Подчеркивая кодификацию и распространенную институциализацию национальной рамки социального и политического опыта советским и югославским режимами, я вовсе не утверждаю что-либо о глубине или силе этнонациональных идентичностей, институциализированных этими режимами. Очень важно отличать друг от друга степень институциализации этнических и национальных категорий и психологическую глубину, овеществленность и практическую значимость подобных категориальных идентичностей. Степень институциализации в СССР была беспрецедентно высокой, тогда как психологическая глубина, овеществленность и практическая значимость сильно различались в зависимости от конкретной группы и в некоторых случаях были минимальны. В пределе, широко распространенные среди официально признанных малых народностей Российской Федерации институциализированные категориальные идентичности маскировали почти полное отсутствие отличительной культурной идентичности или особого этнонационального хабитуса. В крайних случаях члены различных «групп» отличались только по официальным этнонациональным отметкам, присвоенным им государством. Эти категорические отметки не подразумевали этнических или культурных отличий, а заменяли их[70]. Я не утверждаю, что именно такой вариант был типичен для СССР. Тем не менее это показательно. Чрезвычайно институциализированная система официальных этнонациональных идентичностей предоставляет в распоряжение общественным репрезентациям социальной реальности определенные категории. Таким же образом этими категориями пользуются при оформлении политических требований и организации политического действия. Сам по себе этот факт имеет большое значение. Но он не гарантирует, что эти категории будут играть существенную, структурирующую роль в оформлении представлений или ориентации людей в их ежедневной жизни. Институциализированные, категориальные наименования групп не могут быть приняты в качестве непроблематичных и безусловных индикаторов существования «реальных» групп или идентичностей.

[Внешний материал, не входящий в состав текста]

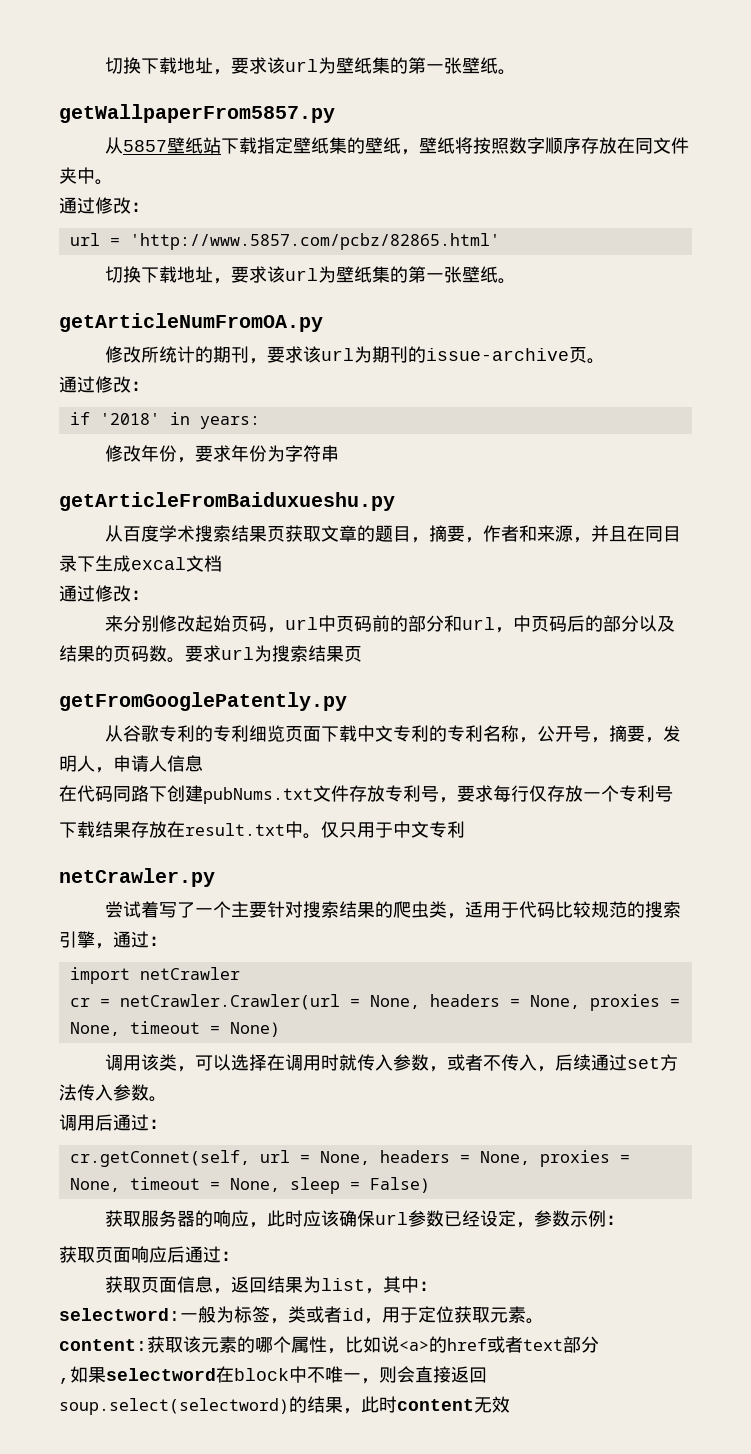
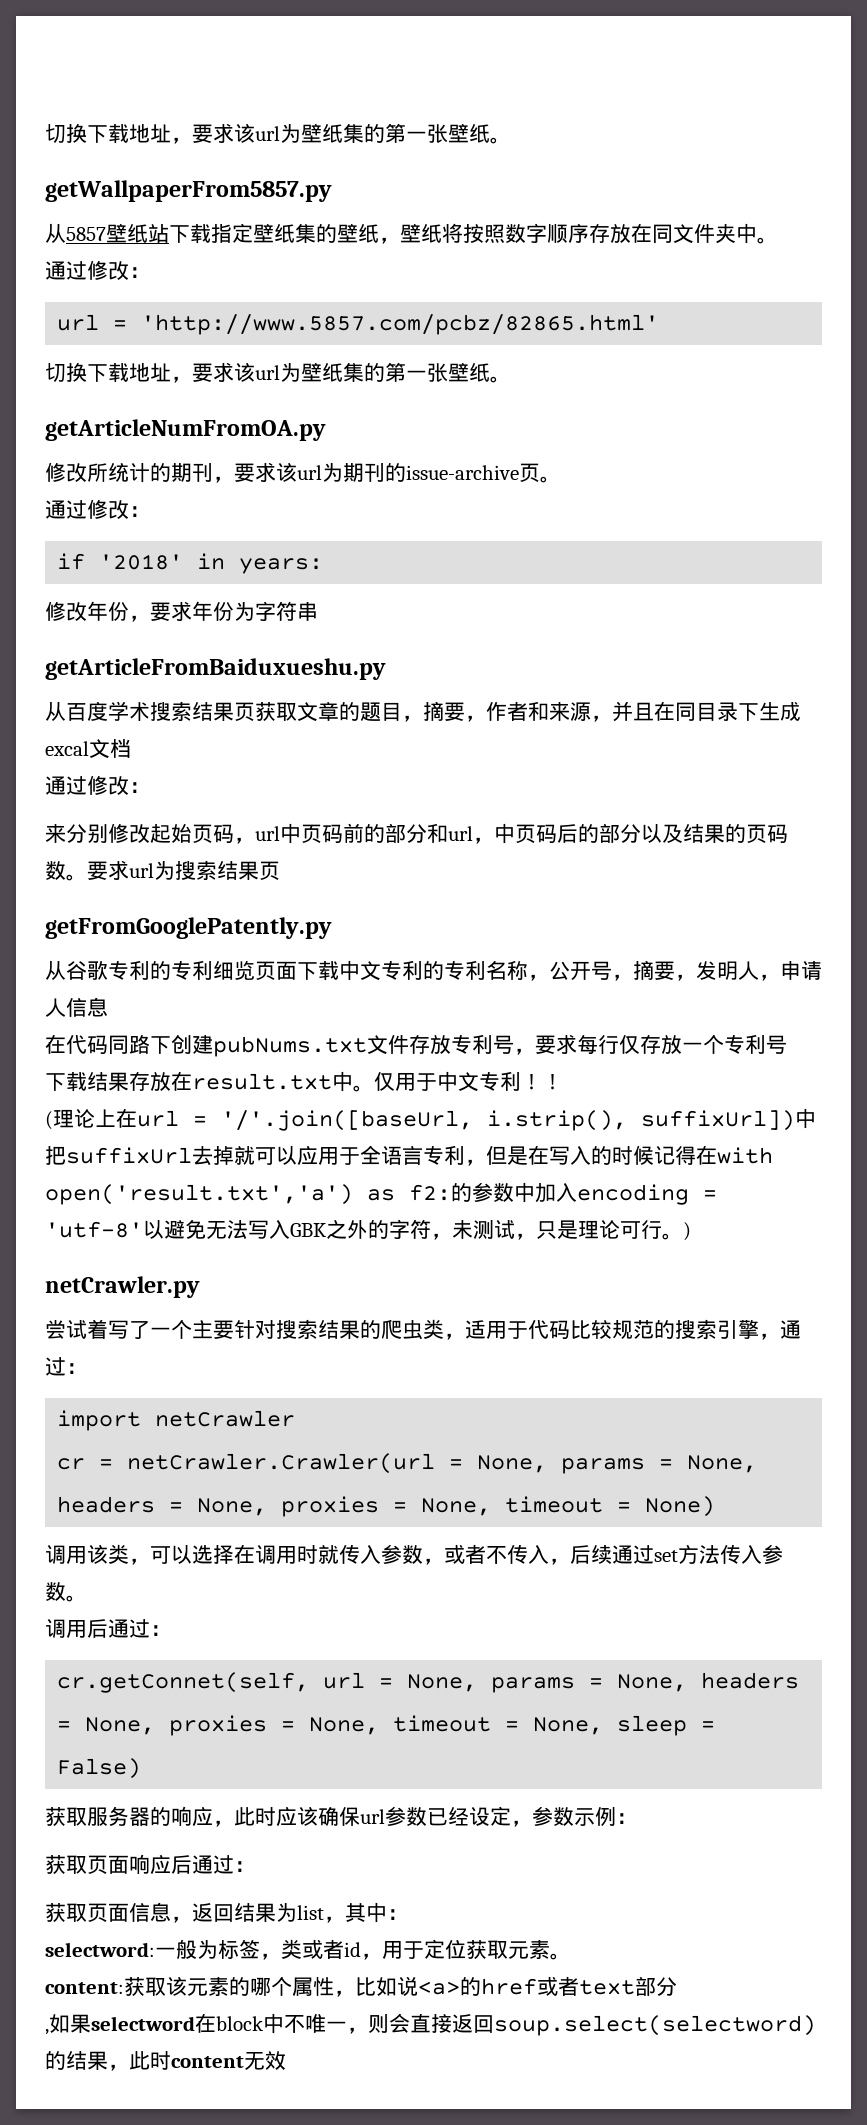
[339,822,357,838] 只 -> (395, 1081) none
(465, 829) none -> [521,1073,563,1090] [45,1108,816,1131] [45,1145,773,1166] [45,1182,717,1205] [45,1219,691,1241] ！！ // (理论上在url = '/'.join([baseUrl, i.strip(), suffixUrl])中把suffixUrl去掉就可以应用于全语言专利，但是在写入的时候记得在with open('result.txt','a') as f2:的参数中加入encoding = 'utf-8'以避免无法写入GBK之外的字符，未测试，只是理论可行。)
(420, 1002) none -> [561,1455,758,1474] params = None,
(370, 1158) none -> [491,1674,688,1693] params = None,

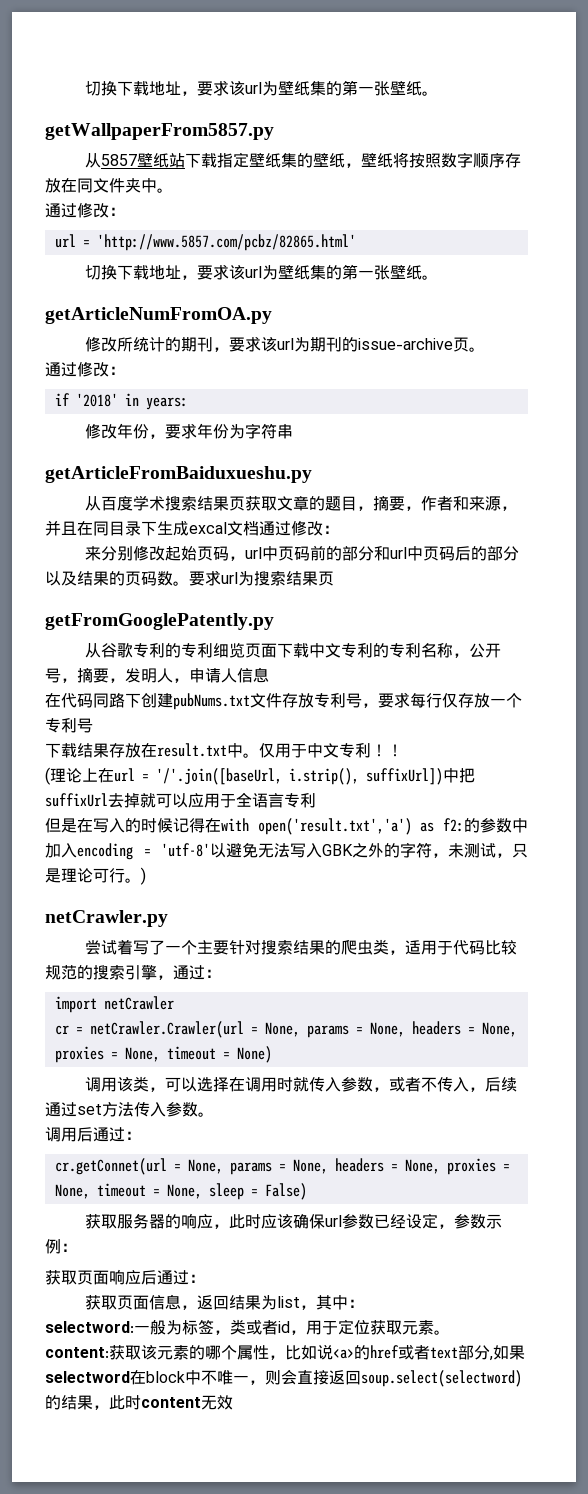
(131, 748) // -> (259, 528) none
[473,837,494,844] ， -> (408, 553) none
[465,1159,486,1166] ， -> (316, 800) //
[57,1672,366,1693] cr.getConnet(self, url -> [54,1158,167,1175] cr.getConnet(url
(677, 1986) // -> (490, 1352) none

Существует одна версия теории «возвращения подавленного», которая мне кажется более приемлемой. Она имеет особое значение для бывшей Югославии, так же как и для некоторых частей бывшего СССР. Версия эта состоит в том, что табуирование определенных тем – в Югославии это было табу на обсуждение братоубийственного насилия в годы Второй мировой войны – исключило любую форму Vergangenheitsbewaeltigung (овладения прошлым), в частности такую, которая имела место в Германии. Просто не было возможности публично обсуждать массовые убийства времен войны. Конечно, публичное обсуждение само по себе не разрешает проблем, а возможно, даже порождает острые конфликты. И все же открытые дискуссии могли бы лишить эти вопросы того взрывного потенциала, который проявился сорок лет спустя в обстановке общественной нестабильности и неуверенности.

В любом случае то, что «возвращается» в посткоммунистическом настоящем, возвращается не из докоммунистического прошлого; это возвращающееся порождено коммунистическим прошлым. В некоторых случаях, особенно в Советском Союзе и в его неевропейской части, собственно национальные идентичности были сконструированы при коммунизме. Но и в других частях Восточной Европы, где подобного не произошло, феномен национальности был отчасти, даже если и негативно, сформирован при коммунизме посредством подавления гражданского общества, подавления того общественного пространства, в котором можно было бы дискурсивно овладеть наследием прошлого.